Religion
- Affiliation: Hinduism
- District: Nalbari district
- Deity: Basudev
- Festivals: Dol Purnima Krishna Janmashtami Maha Shivratri

Location
- Location: Balikaria, Nalbari district, Assam
- State: Assam
- Country: India
- Interactive map of Basudev Devalaya
- Coordinates: 26°26′02.7″N 91°24′29.9″E﻿ / ﻿26.434083°N 91.408306°E

Architecture
- Type: Hindu temple architecture
- Creator: Sutanphaa

= Basudev Devalaya =

 Basudev Devalaya (Assamese:বসুদেৱ দেৱালয়) in Balikaria, Nalbari district, Assam is an ancient Hindu temple and is dedicated to Basudev. This temple was built by Ahom King Sutanphaa (1714-1744).

==History==
Basudev Devalaya has a very fascinating story attached to it.
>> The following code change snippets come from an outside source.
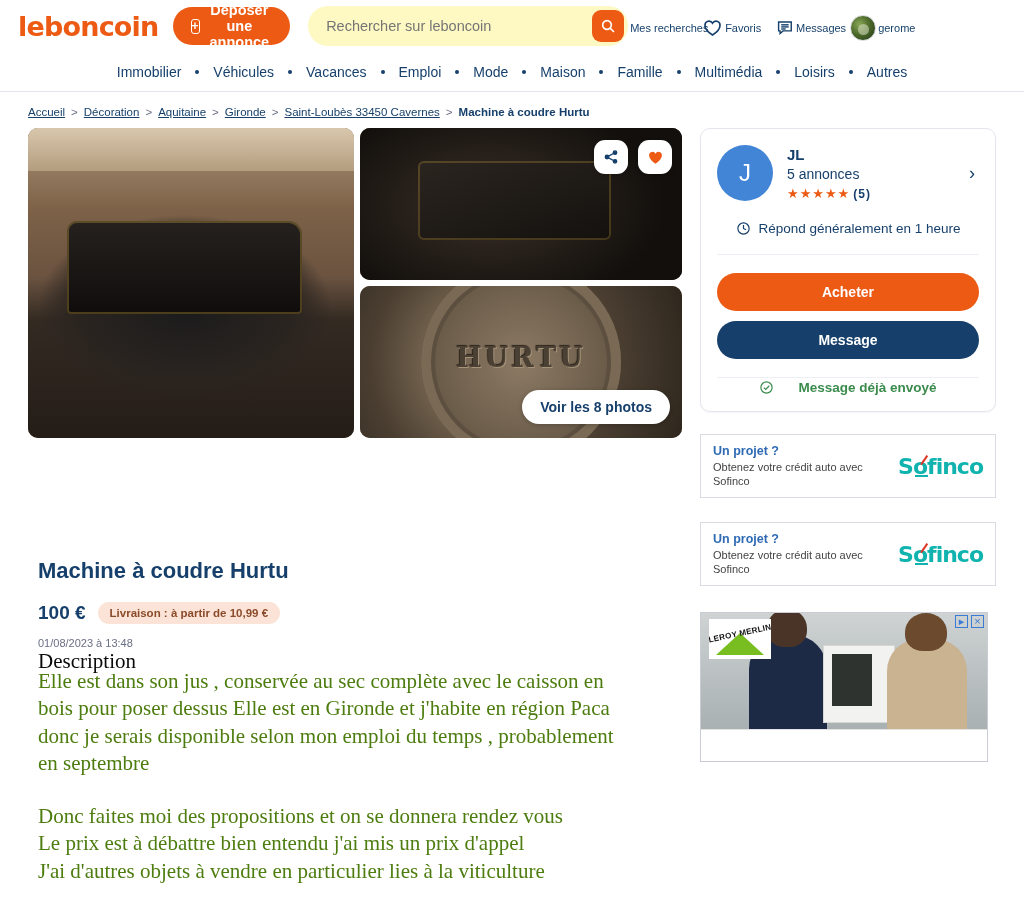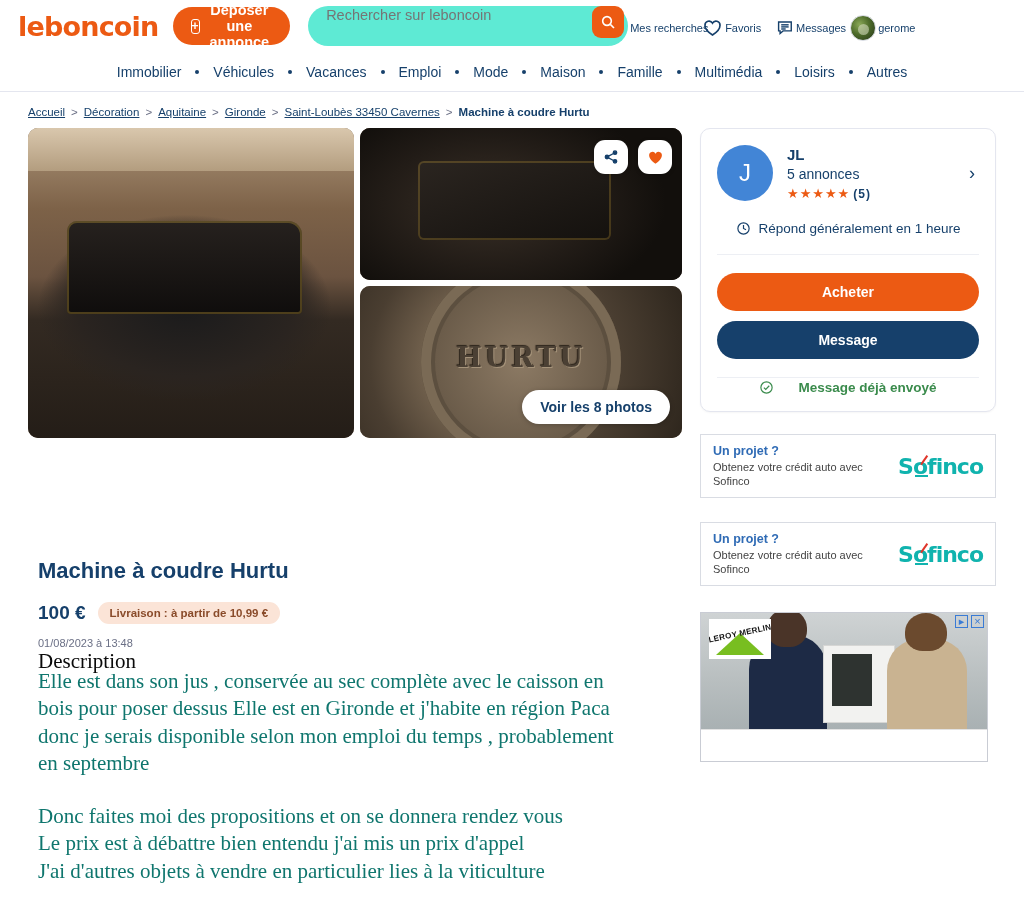--- a/index.html
+++ b/index.html
@@ -39,8 +39,8 @@
   }
   .search-wrap {
     flex:0 0 auto; width:320px; height:40px; margin-left:18px;
-    background:#5eead4; border-radius:20px;
-    display:flex; align-items:flex-start; padding:0 4px 0 16px;
+    background:#fef9c3; border-radius:20px;
+    display:flex; align-items:center; padding:0 4px 0 16px;
     position:relative;
   }
   .search-input {

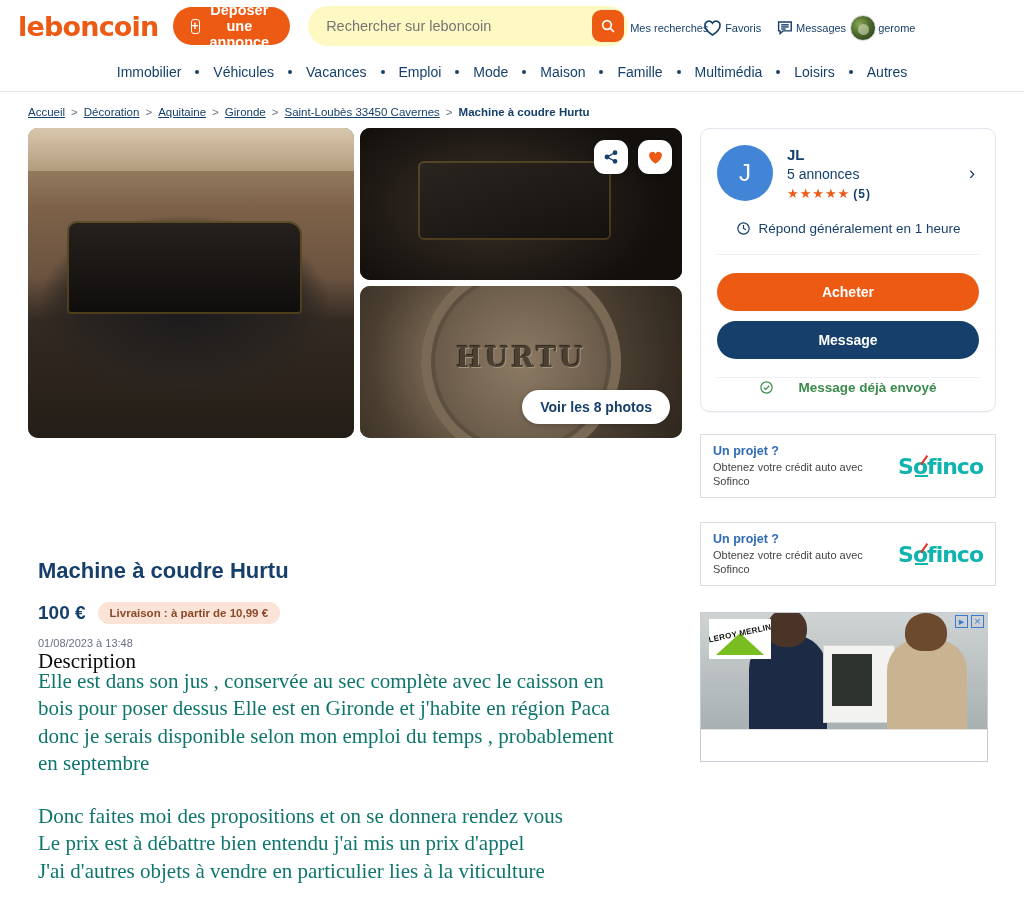--- a/index.html
+++ b/index.html
@@ -178,7 +178,7 @@
   
   .desc-block {
     font-family:"Liberation Serif", "DejaVu Serif", serif;
-    font-size:21px; line-height:1.30; color:#0f766e;
+    font-size:21px; line-height:1.30; color:#4d7c0f;
     margin:-6px 0 0 10px; white-space:pre-wrap;
   }
   .desc-head { font-family:"Liberation Serif","DejaVu Serif",serif; font-size:21px; color:#0a0a0a; }

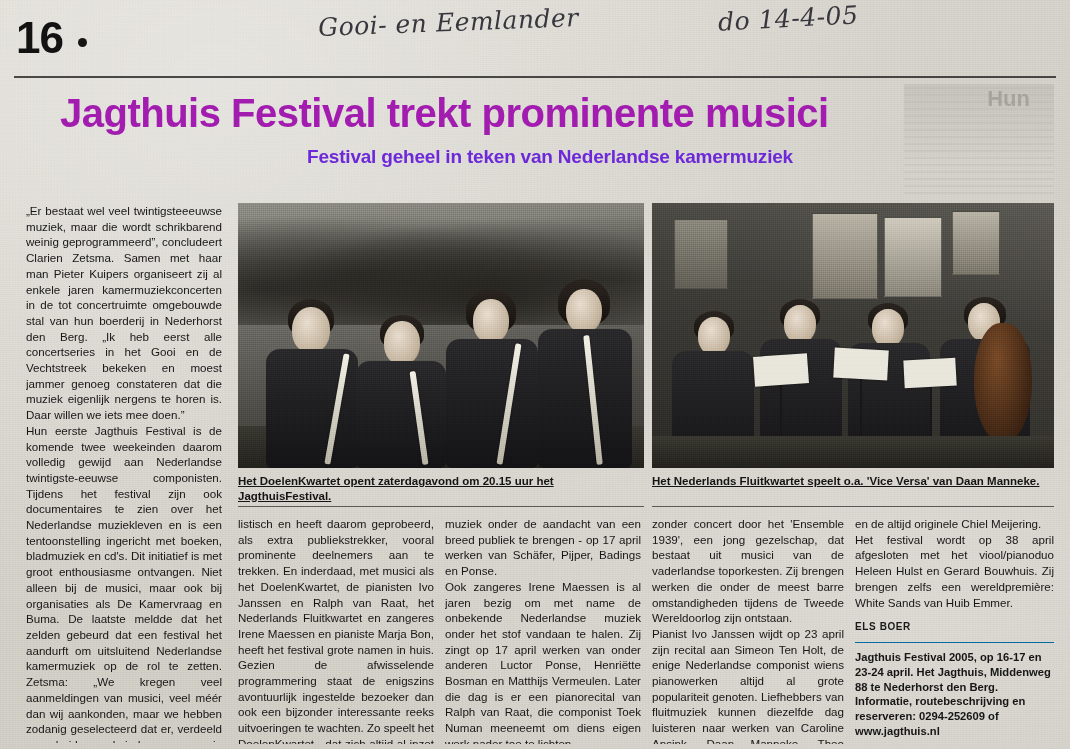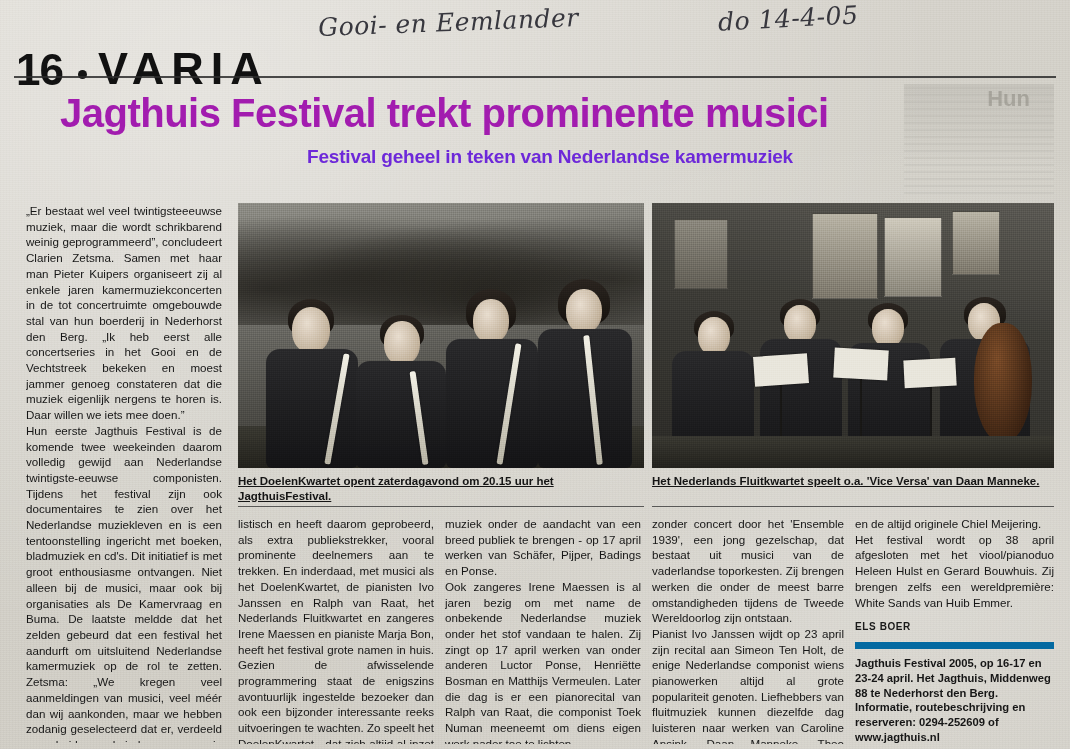--- a/index.html
+++ b/index.html
@@ -36,7 +36,6 @@
     position: absolute;
     left: 14px; top: 12px; right: 2px;
     height: 62px;
-    margin-top: 32px;
   }
   .folio {
     position: absolute;

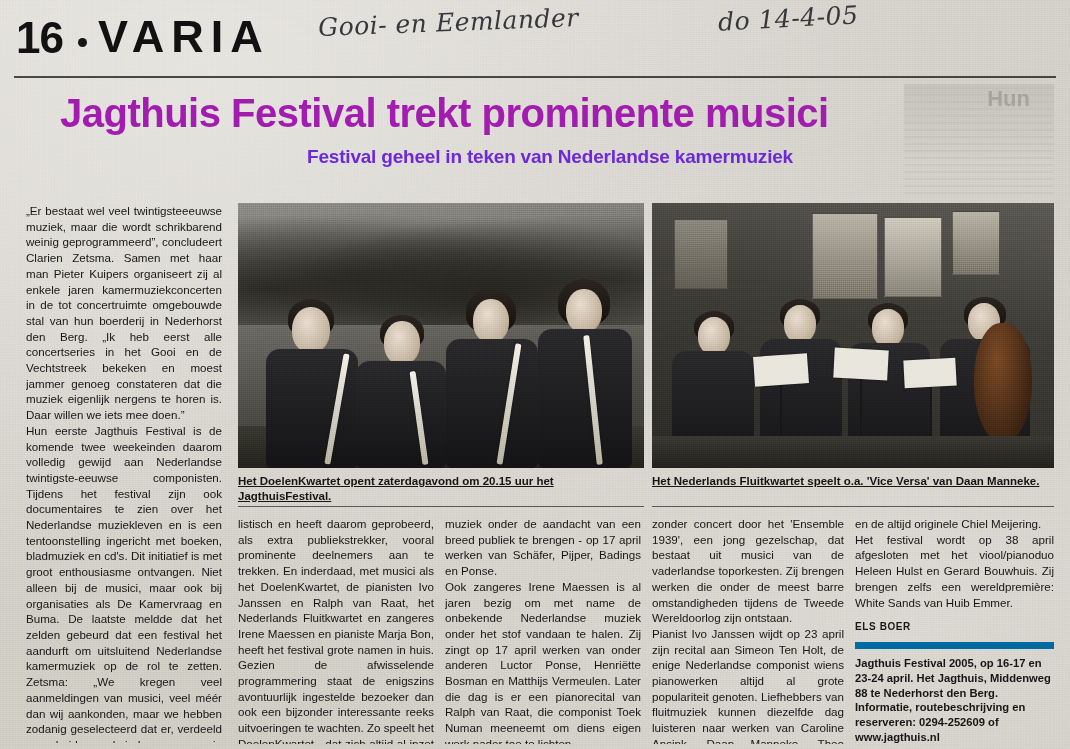--- a/index.html
+++ b/index.html
@@ -299,7 +299,6 @@
   <div class="masthead">
     <div class="folio">16</div>
     <div class="folio-dot"></div>
-    <div class="section-name">VARIA</div>
   </div>
   <div class="handwrite">Gooi- en Eemlander</div>
   <div class="handwrite-date">do 14-4-05</div>

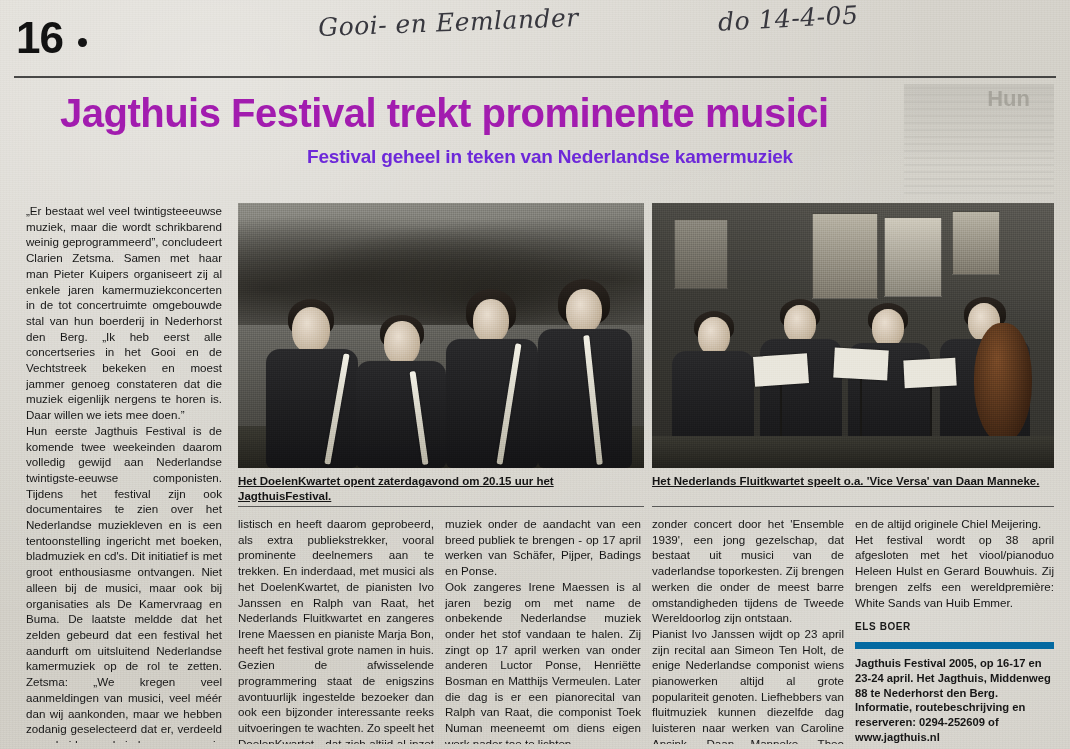--- a/index.html
+++ b/index.html
@@ -263,7 +263,7 @@
     line-height: 1.33;
     margin-top: 8px;
     padding-top: 7px;
-    border-top: 7px solid #0369a1;
+    border-top: 1px solid #0369a1;
     text-align: left;
   }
As per the local folklore, once fishing net of a fisherman got stuck in a pond known as Jaymangal Beel for seven days. On the seventh day, a local named Gada Kahar had a dream of Lord Basudev wishing to be relieved from the fishing net. When the news of dream reached Ahom King Sutanphaa, he immediately tried to remove the two stones on the spot. However, because of the failing attempt, he built the temple there.